Random variable in mixed-effect model (ecological studie) I'm beginner with the mixed-effects model, so I already apologize if my question is a bit naive.
My problem is the following : I sample each time 30 plants in 6 populations on 9 mountains. So I thought that I should write the random effect as (R-package lmer4) : 1|mountain/population (each plant being nested in a population which in turn is nested in a mountain). One of the aim of my study is to test the effect of altitude on sexual reproduction, so a colleague told me that if I put mountain/population as random effect, the model will "level" the differences between populations (exactly the opposite of what I want) and that I should better write : (1|mountain + 1|population). 
Can anyone enlighten me on this point ?
More generally, how can you know if a factor has an effect on the slope or on the intercept ? Is it a visual analysis that permits to decide ?
Thank you in advance,
CL 
 A: Unless your populations are labeled the same on every mountain (e.g. you have populations 1, 2, 3 on mountain A; populations 1, 2, 3 on mountain B; populations 1, 2, 3 on mountain C ... etc.), (1|population)+(1|mountain) and (1|mountain/population) will be equivalent (I would have a mild preference for the latter since it reminds you that the experimental design is nested).
Even if (maybe especially if) altitude is your focal variable, and the among-population differences are just a nuisance, you really need to leave altitude in the model.
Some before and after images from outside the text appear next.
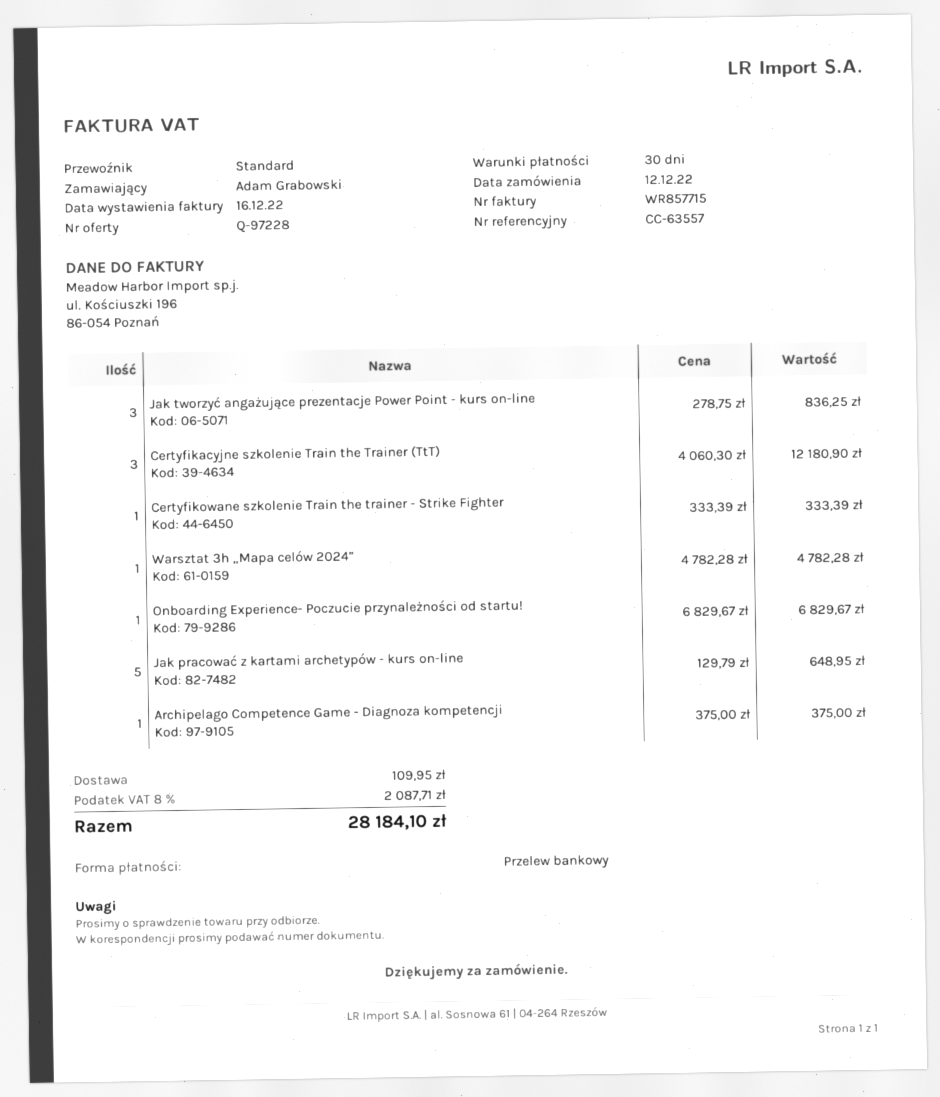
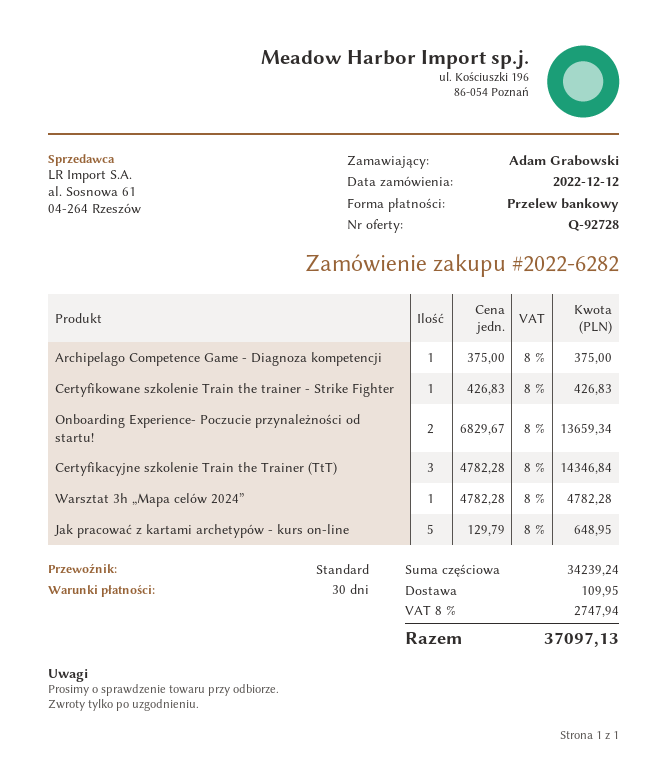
quote number: Q-97228 -> Q-92728
Jak tworzyć angażujące prezentacje Power Point - kurs on-line: 3 x 278.75 = 836.25 -> none
Certyfikacyjne szkolenie Train the Trainer (TtT): 3 x 4060.30 = 12180.90 -> 3 x 4782.28 = 14346.84
Certyfikowane szkolenie Train the trainer - Strike Fighter: 1 x 333.39 = 333.39 -> 1 x 426.83 = 426.83
Onboarding Experience- Poczucie przynależności od startu!: 1 x 6829.67 = 6829.67 -> 2 x 6829.67 = 13659.34
tax: 8% = 2087.71 -> 8% = 2747.94
total: 28184.10 -> 37097.13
Since there might be differences in the effect of altitudes among mountains, you probably want something like
sex_reprod ~ altitude + (altitude|mountain) + (1|mountain:population)
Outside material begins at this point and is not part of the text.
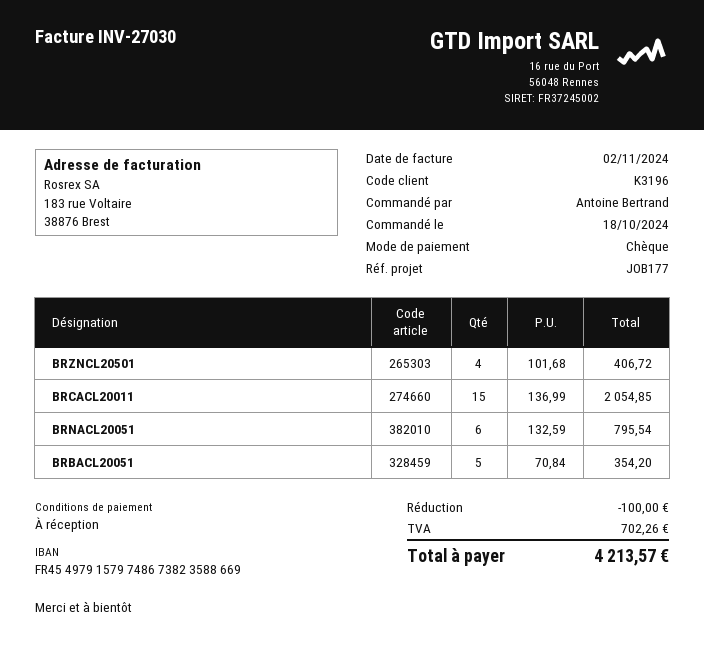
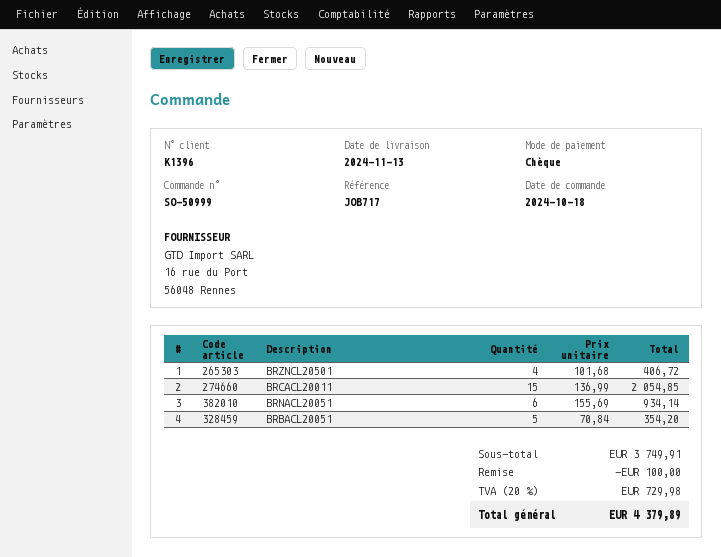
customer number: K3196 -> K1396
reference: JOB177 -> JOB717
BRNACL20051: 6 x 132.59 = 795.54 -> 6 x 155.69 = 934.14
tax: 702.26 -> 729.98
total: 4213.57 -> 4379.89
... this allows for variation in slope and intercept by mountain and in intercept by population (recognizing that you can't distinguish an among-population variation in the effects of altitude because each population occurs at a single altitude).
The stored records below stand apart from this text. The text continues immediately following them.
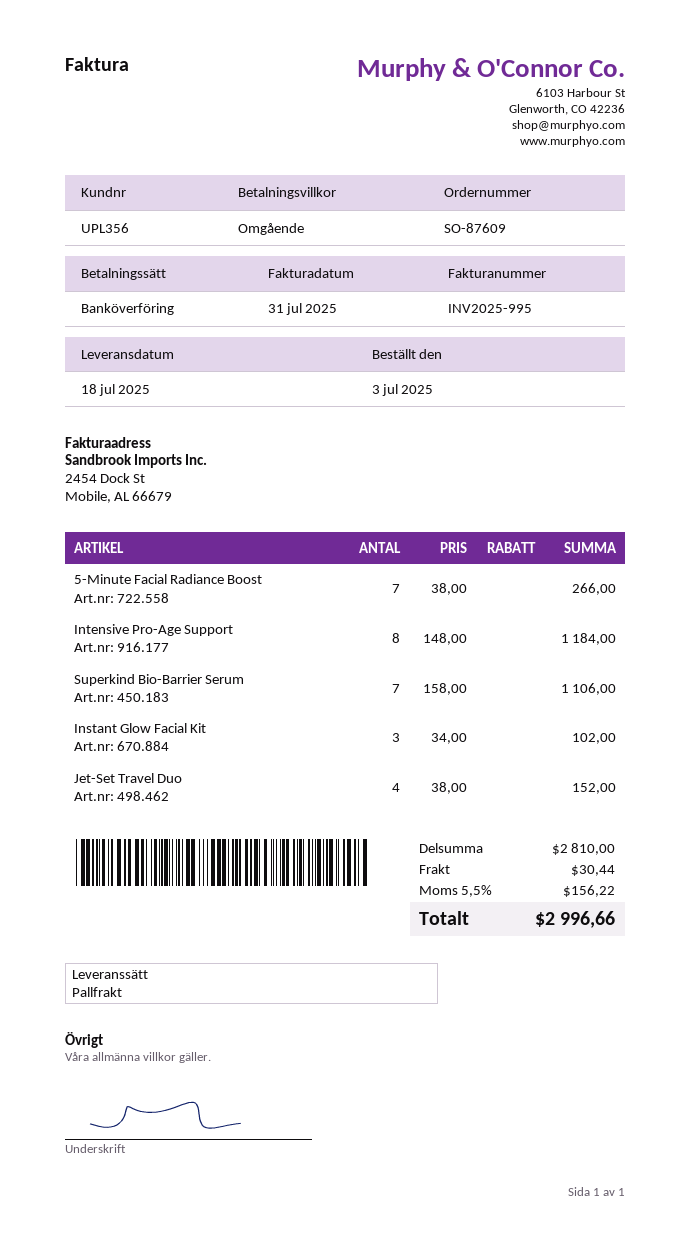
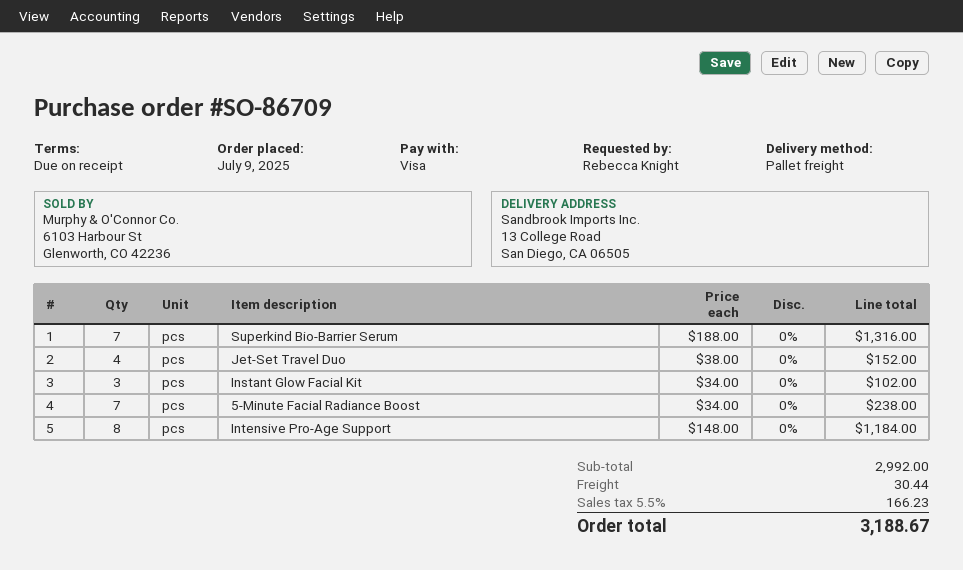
order number: SO-87609 -> SO-86709
order date: 2025-07-03 -> 2025-07-09
payment method: bank transfer -> Visa
5-Minute Facial Radiance Boost: 7 x 38.00 = 266.00 -> 7 x 34.00 = 238.00
Superkind Bio-Barrier Serum: 7 x 158.00 = 1106.00 -> 7 x 188.00 = 1316.00
subtotal: 2810.00 -> 2992.00
tax: 5.5% = 156.22 -> 5.5% = 166.23
total: 2996.66 -> 3188.67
Following Murtaugh (2007, Ecology) Simplicity and complexity in ecological data analysis, if you have a reasonably balanced design you might simplify your problem a bit by aggregating the data to the level of the population. (This won't work if you want to fit a GLMM, e.g. if reproductive strategy or status is a binary variable, or if you have individual-level covariates (size, aspect, etc.) in your data set.)